Client
Elite Medical Prep is a premium medical tutoring organization that prepares physicians for the USMLE - one of the most demanding licensing exams in medicine. Trusted by students from 50+ medical schools including Yale, NYU, and Mt. Sinai, and partnered with institutions like Technion American Medical School and Ben Gurion Medical School, they've spent over nine years building a curriculum around one principle: Socratic teaching. Their tutors don't give answers - they guide students to find them.
Challenge
The Elite Medical Prep team had been working toward this idea for years. By the time they came to us, they'd already been through two failed attempts - wasted budget, lost time, and a codebase not worth salvaging. This was their last shot at making it work.
The pressure was real. But the harder problem wasn't the timeline. Elite's Socratic method is deeply human - it reads the student's mental state moment to moment and adjusts. Too confident? Push harder. Struggling? Shift to a scaffold. Demotivated? Don't add pressure. Previous efforts had focused on the wrong things and never got close to cracking this.

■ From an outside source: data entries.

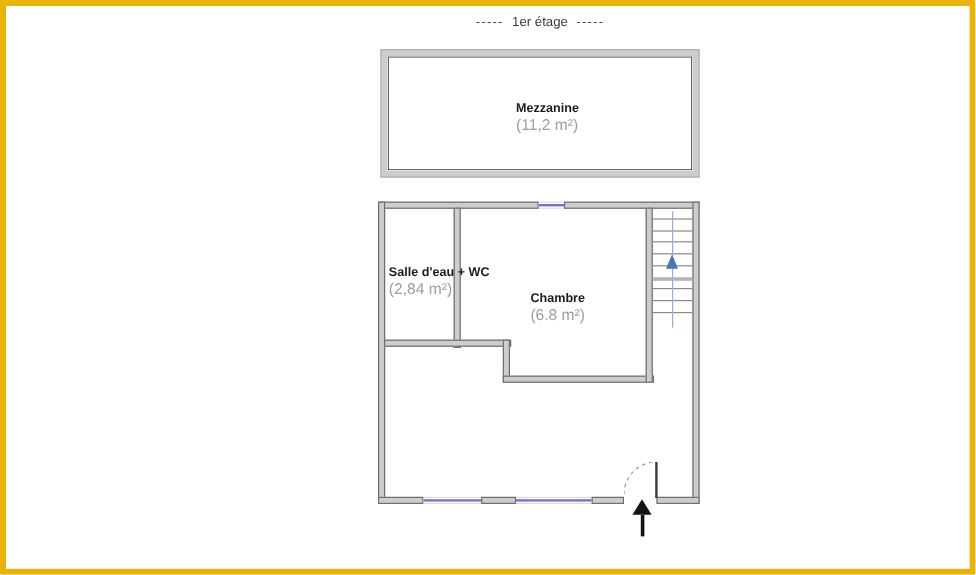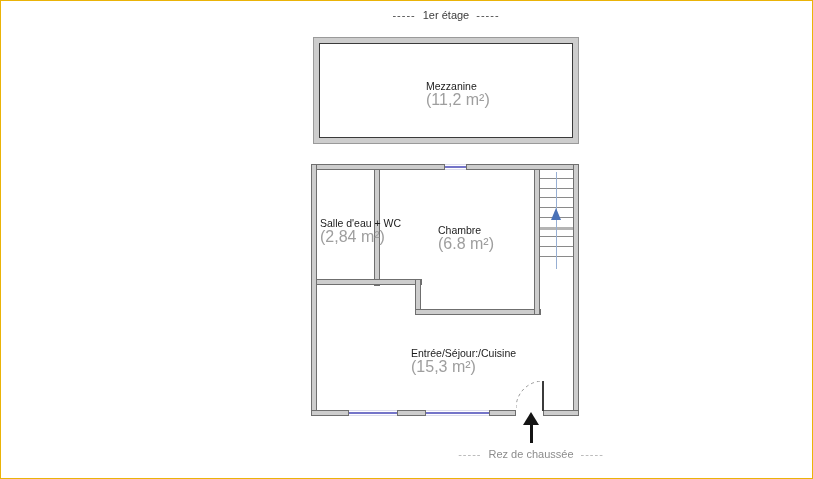--- a/index.html
+++ b/index.html
@@ -1,18 +1,18 @@
 <!DOCTYPE html>
 <html><head>
 <meta charset="utf-8">
 <style>
   html,body { margin:0; padding:0; background:#ffffff; }
   .canvas {
     position:relative; width:813px; height:479px; background:#fff;
-    border:1px solid #eab308; box-sizing:border-box; overflow:hidden;
+    border:5px solid #eab308; box-sizing:border-box; overflow:hidden;
     font-family:"Liberation Sans", sans-serif;
   }
 
   
   .floor-label { position:absolute; font-size:11px; white-space:nowrap; text-align:center; }
   .floor-label .lbl { margin:0 7px; }
   .floor-label.top { color:#3c3c3c; }
   .floor-label.top .dash { color:#4a4a4a; letter-spacing:1px; }
   .floor-label.bottom { color:#8c8c8c; }
   .floor-label.bottom .dash { color:#b3b3b3; letter-spacing:1px; }
@@ -55,22 +55,22 @@
   .entrance-arrow { position:absolute; left:522px; top:411px; width:16px; height:31px; }
   .entrance-arrow .head {
     position:absolute; left:0; top:0; width:0; height:0;
     border-left:8px solid transparent; border-right:8px solid transparent;
     border-bottom:13px solid #141414;
   }
   .entrance-arrow .shaft { position:absolute; left:6.5px; top:13px; width:3px; height:18px; background:#141414; }
 
   
   .room-label { position:absolute; white-space:nowrap; line-height:13px; }
-  .room-label .rname { font-size:10.5px; font-weight:normal; color:#1c1c1c; }
-  .room-label .rarea { font-size:16px; color:#9e9e9e; }
+  .room-label .rname { font-size:10.5px; font-weight:bold; color:#1c1c1c; }
+  .room-label .rarea { font-size:13px; color:#9e9e9e; }
 </style>
 </head>
 <body>
 
 <div class="canvas">
 
   <div class="floor-label top" style="left:313px; top:8px; width:264px;">
     <span class="dash">-----</span><span class="lbl">1er étage</span><span class="dash">-----</span>
   </div>
 
@@ -134,31 +134,24 @@
     <div class="door-leaf"></div>
     <svg class="door-arc" viewBox="0 0 27 27">
       <path d="M 0 27 A 27 27 0 0 1 27 0" fill="none" stroke="#9b9b9b" stroke-width="1" stroke-dasharray="3,3"></path>
     </svg>
   </div>
 
   <div class="room-label" style="left:319px; top:216px;">
     <div class="rname">Salle d'eau + WC</div>
     <div class="rarea">(2,84 m²)</div>
   </div>
-  <div class="room-label" style="left:437px; top:223px;">
+  <div class="room-label" style="left:437px; top:238px;">
     <div class="rname">Chambre</div>
     <div class="rarea">(6.8 m²)</div>
-  </div>
-  <div class="room-label" style="left:410px; top:346px;">
-    <div class="rname">Entrée/Séjour:/Cuisine</div>
-    <div class="rarea">(15,3 m²)</div>
   </div>
 
   <div class="entrance-arrow">
     <div class="head"></div>
     <div class="shaft"></div>
   </div>
 
-  <div class="floor-label bottom" style="left:430px; top:447px; width:200px;">
-    <span class="dash">-----</span><span class="lbl">Rez de chaussée</span><span class="dash">-----</span>
-  </div>
 
 </div>
 
 </body></html>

What Elite Medical Prep needed wasn't just developers. They needed a team that could think alongside them, structure ambiguous requirements, and make judgment calls under pressure - while moving fast.

What we built
We started fresh. The existing codebase had accumulated enough complexity that rebuilding was faster and safer than inheriting someone else's decisions.
The result is a web platform with three distinct roles - student, tutor, and administrator - designed around the same Socratic model Elite Medical Prep tutors use.

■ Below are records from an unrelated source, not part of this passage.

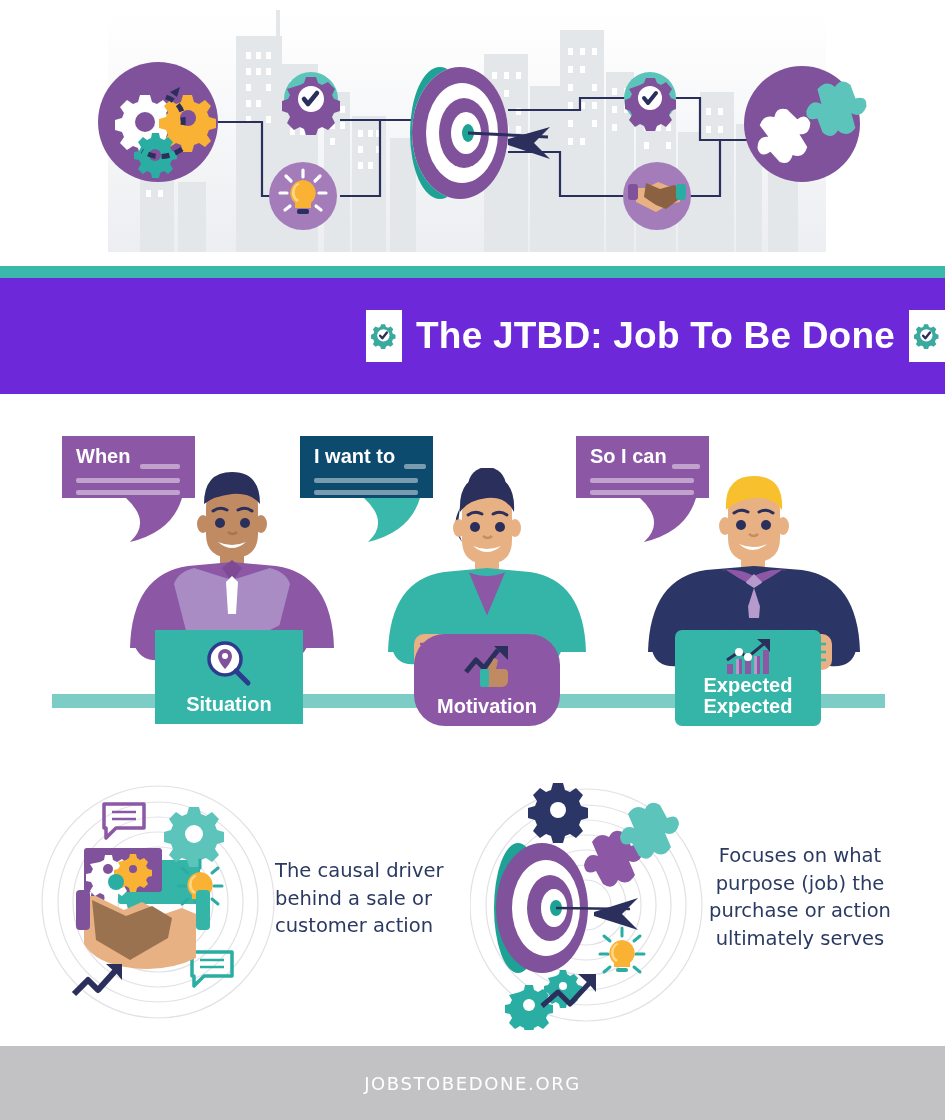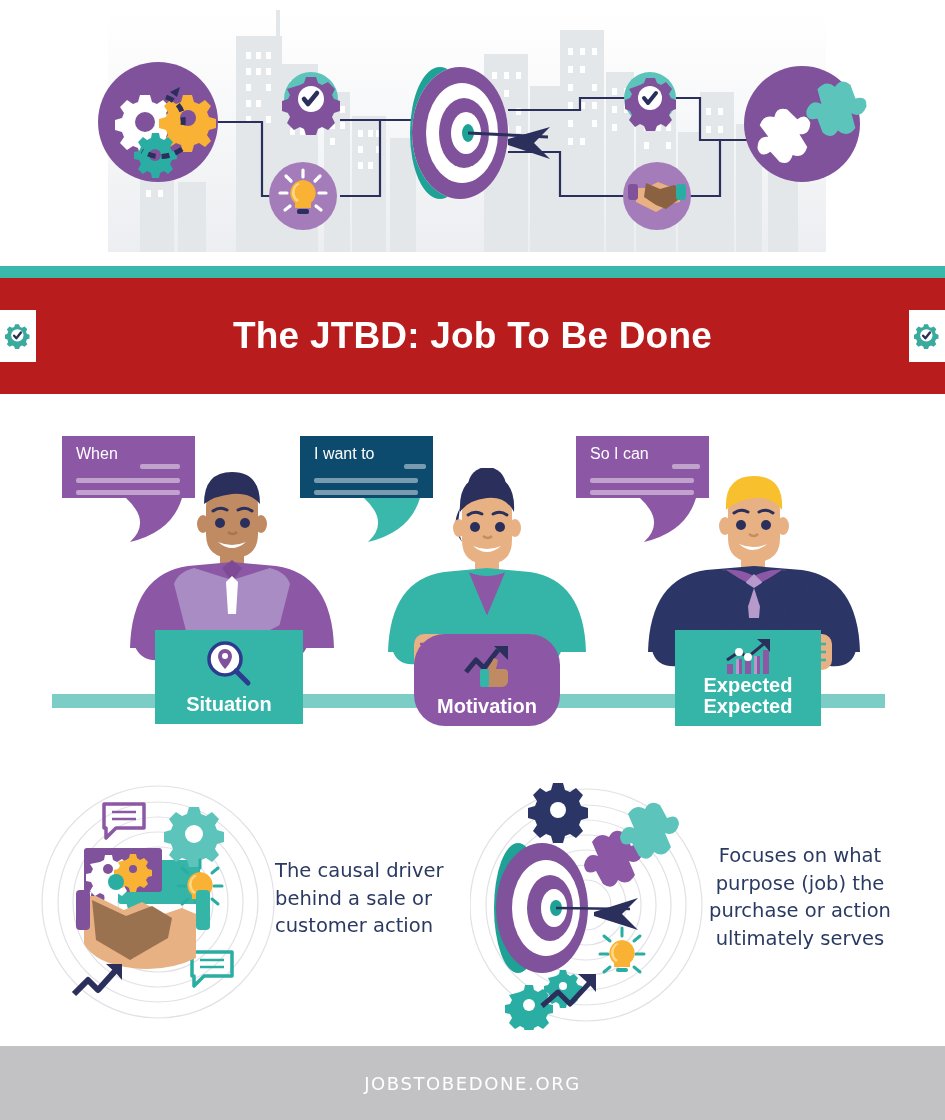--- a/index.html
+++ b/index.html
@@ -8,31 +8,31 @@
 
   
   .hero{position:absolute;left:0;top:0;width:945px;height:266px;background:#ffffff;overflow:hidden;}
   .hero-bg{position:absolute;left:108px;top:12px;width:718px;height:240px;
            background:linear-gradient(180deg,#ffffff 0%,#f4f5f7 60%,#eceef1 100%);}
   .sky-svg{position:absolute;left:0;top:0;width:945px;height:266px;}
   .hero-svg{position:absolute;left:0;top:0;width:945px;height:266px;}
 
   
   .teal-strip{position:absolute;left:0;top:266px;width:945px;height:12px;background:#3bb8ac;}
-  .title-band{position:absolute;left:0;top:278px;width:945px;height:116px;background:#b91c1c;
-              display:flex;align-items:center;justify-content:space-between;gap:14px;}
+  .title-band{position:absolute;left:0;top:278px;width:945px;height:116px;background:#6d28d9;
+              display:flex;align-items:center;justify-content:flex-end;gap:14px;}
   .title-text{color:#ffffff;font-size:37px;font-weight:bold;letter-spacing:.2px;white-space:nowrap;}
   .gear-badge{width:36px;height:52px;background:#ffffff;display:flex;align-items:center;justify-content:center;flex:0 0 auto;}
 
   
   .personas{position:absolute;left:0;top:394px;width:945px;height:350px;}
   .teal-rail{position:absolute;left:52px;top:300px;width:833px;height:14px;background:#7ccdc6;}
 
   .bubble{position:absolute;width:133px;height:62px;padding:10px 12px 0 14px;box-sizing:border-box;}
-  .bubble .btext{font-size:16px;font-weight:normal;color:#ffffff;line-height:1;}
+  .bubble .btext{font-size:20px;font-weight:bold;color:#ffffff;line-height:1;}
   .bline{position:absolute;height:5px;border-radius:2px;opacity:.45;background:#ffffff;}
   .bubble-purple{background:#8c57a5;}
   .bubble-teal{background:#0c4a6e;}
 
   .card{position:absolute;box-sizing:border-box;display:flex;flex-direction:column;
         align-items:center;justify-content:flex-end;padding-bottom:8px;}
   .card .ctext{color:#ffffff;font-size:20px;font-weight:bold;text-align:center;line-height:1.08;}
   .card-teal{background:#35b5a8;} .card-purple{background:#8c57a5;}
 
   
@@ -411,21 +411,21 @@
       <g stroke="#35b5a8" stroke-width="2.5">
           <line x1="72" y1="176" x2="100" y2="176"></line>
           <line x1="72" y1="184" x2="100" y2="184"></line>
           <line x1="72" y1="192" x2="100" y2="192"></line>
         <line x1="188" y1="176" x2="216" y2="176"></line>
           <line x1="188" y1="184" x2="216" y2="184"></line>
           <line x1="188" y1="192" x2="216" y2="192"></line>
         </g>
     </svg>
 
-    <div class="card card-teal" style="left:675px;top:236px;width:146px;height:96px;">
+    <div class="card card-teal" style="left:675px;top:236px;width:146px;height:96px;border-radius:7px;">
       <svg style="position:absolute;left:48px;top:6px;" width="54" height="40" viewBox="0 0 54 40">
         <g fill="#8c57a5">
           <rect x="4" y="28" width="6" height="10"></rect>
             <rect x="13" y="23" width="6" height="15"></rect>
           <rect x="22" y="25" width="6" height="13"></rect>
             <rect x="31" y="20" width="6" height="18"></rect>
           <rect x="40" y="14" width="6" height="24"></rect>
         </g>
         <g fill="#b79acc">
             <rect x="13" y="23" width="3" height="15"></rect>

- The core is the AI dialogue engine.
Students work through clinical cases and open-ended questions. The AI doesn't hand over answers. Instead, it first classifies what's actually happening: Is the student trying to answer? Asking for clarification? Demotivated? Completely off-track? Each state triggers a different response path. If they're close, it nudges. If they've hit a wall after several attempts, it shifts to a multiple-choice scaffold. If they're right, it confirms and advances. This decision tree runs before every single response. - The hardest problem wasn't building the AI - it was making it consistent.
USMLE questions have specific accepted answers. Free-text evaluation against medical criteria needs to return the same verdict every time for the same input. Early on, we designed an acceptance criteria layer: structured, AI-generated criteria that define what "correct," "partially correct," and "incorrect" mean for each question - editable by administrators, testable by the team. This gave Elite Medical Prep team control over how the AI reasons, and gave us a mechanism we could actually validate against. - We also built a performance reporting layer.

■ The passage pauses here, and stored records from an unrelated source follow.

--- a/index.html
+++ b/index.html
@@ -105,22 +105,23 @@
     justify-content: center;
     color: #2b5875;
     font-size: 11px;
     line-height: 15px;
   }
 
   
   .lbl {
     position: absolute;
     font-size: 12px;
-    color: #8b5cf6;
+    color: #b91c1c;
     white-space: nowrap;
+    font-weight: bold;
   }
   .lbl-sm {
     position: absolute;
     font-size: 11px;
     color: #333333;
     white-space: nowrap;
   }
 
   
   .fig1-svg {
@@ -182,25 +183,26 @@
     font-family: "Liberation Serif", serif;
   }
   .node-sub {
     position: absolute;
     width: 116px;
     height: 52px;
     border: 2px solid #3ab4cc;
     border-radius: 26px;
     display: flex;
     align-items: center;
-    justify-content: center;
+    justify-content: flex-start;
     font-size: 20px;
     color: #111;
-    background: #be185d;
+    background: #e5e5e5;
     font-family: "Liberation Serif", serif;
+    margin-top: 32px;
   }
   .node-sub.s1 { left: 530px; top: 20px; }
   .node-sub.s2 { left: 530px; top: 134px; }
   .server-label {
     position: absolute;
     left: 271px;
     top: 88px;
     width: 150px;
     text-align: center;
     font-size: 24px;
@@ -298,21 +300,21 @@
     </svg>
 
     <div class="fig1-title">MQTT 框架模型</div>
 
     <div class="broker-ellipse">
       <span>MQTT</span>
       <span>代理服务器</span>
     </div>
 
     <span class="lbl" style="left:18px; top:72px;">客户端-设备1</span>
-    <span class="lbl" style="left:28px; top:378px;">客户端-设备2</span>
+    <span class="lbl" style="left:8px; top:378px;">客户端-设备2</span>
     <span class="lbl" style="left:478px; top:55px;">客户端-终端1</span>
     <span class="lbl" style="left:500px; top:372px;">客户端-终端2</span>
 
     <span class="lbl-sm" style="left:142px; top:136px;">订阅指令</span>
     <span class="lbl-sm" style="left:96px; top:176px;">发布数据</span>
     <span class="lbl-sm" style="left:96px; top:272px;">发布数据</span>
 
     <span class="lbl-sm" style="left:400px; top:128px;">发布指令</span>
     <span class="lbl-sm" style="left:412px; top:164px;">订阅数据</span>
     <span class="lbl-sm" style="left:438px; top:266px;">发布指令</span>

After each case, students see what they got right and where they struggled. Tutors see the same data as a structured report - designed to make their sessions more targeted, not to replace them. The long-term vision is a platform medical schools can white-label and run under their own brand, with their own students and their own content.
Over the course of the project, we ran roughly 100 working sessions with Elite Medical Prep - not status updates, but working calls where we translated medical domain expertise into software behavior, challenged assumptions, and made calls when requirements were ambiguous. The client brought the domain knowledge, we brought the structure. Neither side waited to be asked.

Outcome
A working product was delivered and deployed in approximately two months. The platform is live, in active use, and being refined iteratively with early users.
When asked what changed for the business, Elite Medical Prep was characteristically honest: "It gives us hope where we had none." The project was effectively dead before we came in. Now it has a working foundation, real users, and a clear path toward white-labeling for medical institutions.
On the potential scale: with AI handling routine components of tutoring, a single human tutor could support 4–5x more students than today - shifting from twice-weekly sessions to twice-monthly, while maintaining quality where it counts most.